● Aim of the exercise:
Beginning with the line that contains "-260,7 +260,7 @@", extract each line through the end of the listing below, with no additions or omissions.

● Data provided:
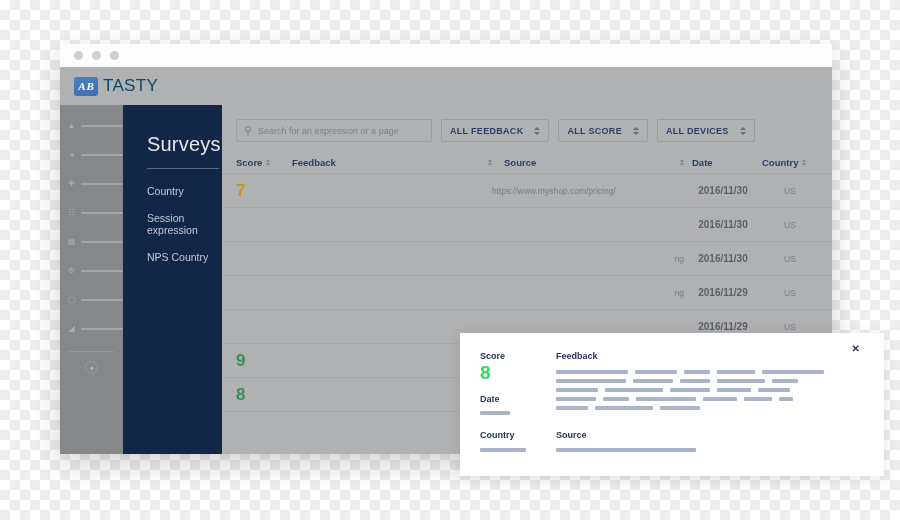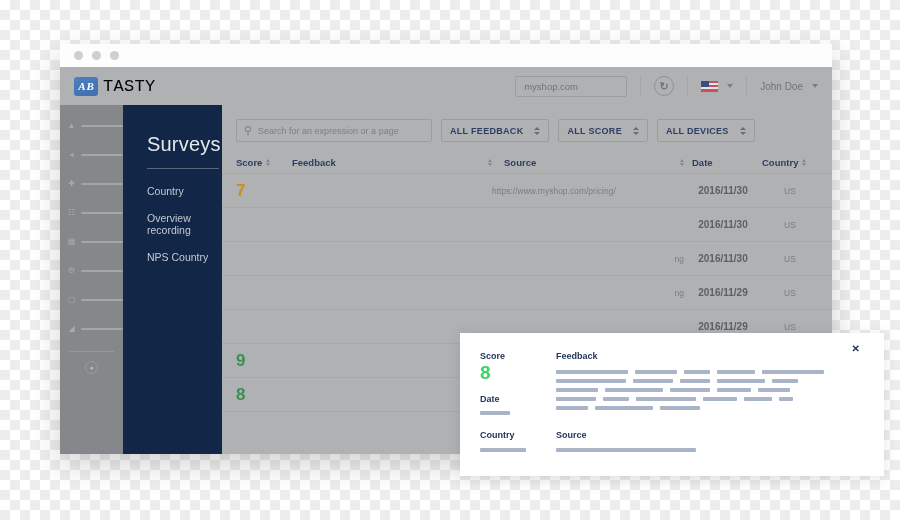--- a/index.html
+++ b/index.html
@@ -54,8 +54,8 @@
     letter-spacing:0px;
   }
   #logo-text {
-    font-size:17px; color:#000000; letter-spacing:0.3px;
-    font-family:Liberation Mono, monospace;
+    font-size:17px; color:#0c4a6e; letter-spacing:0.3px;
+    font-family:Liberation Sans, sans-serif;
   }
   #header-right {
     position:absolute; right:6px; top:0; height:38px;

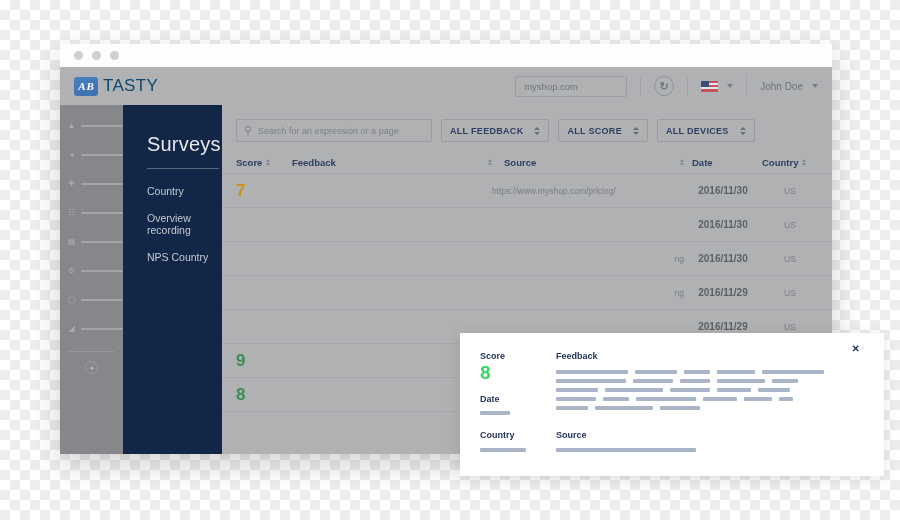--- a/index.html
+++ b/index.html
@@ -215,17 +215,6 @@
       <span id="logo-text">TASTY</span>
     </div>
 
-    <div id="header-right">
-      <div id="shop-input">myshop.com</div>
-      <span class="hdr-sep"></span>
-      <span id="refresh-btn">↻</span>
-      <span class="hdr-sep"></span>
-      <span id="flag"></span>
-      <span class="caret-sm"></span>
-      <span class="hdr-sep"></span>
-      <span id="username">John Doe</span>
-      <span class="caret-sm" style="margin-right:8px"></span>
-    </div>
   </div>
 
   <div id="appbody">

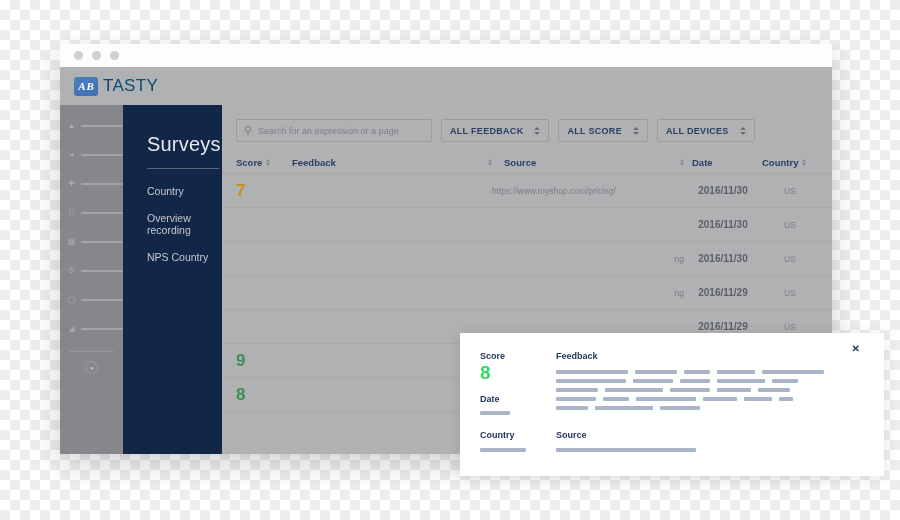--- a/index.html
+++ b/index.html
@@ -260,7 +260,7 @@
       <div id="insights-title">Surveys</div>
       <div id="navy-rule"></div>
       <div class="navy-item">Country</div>
-      <div class="navy-item">Overview recording</div>
+      <div class="navy-item">Session expression</div>
       <div class="navy-item">NPS Country</div>
     </div>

● Your solution:
@@ -260,7 +260,7 @@
       <div id="insights-title">Surveys</div>
       <div id="navy-rule"></div>
       <div class="navy-item">Country</div>
-      <div class="navy-item">Overview recording</div>
+      <div class="navy-item">Session expression</div>
       <div class="navy-item">NPS Country</div>
     </div>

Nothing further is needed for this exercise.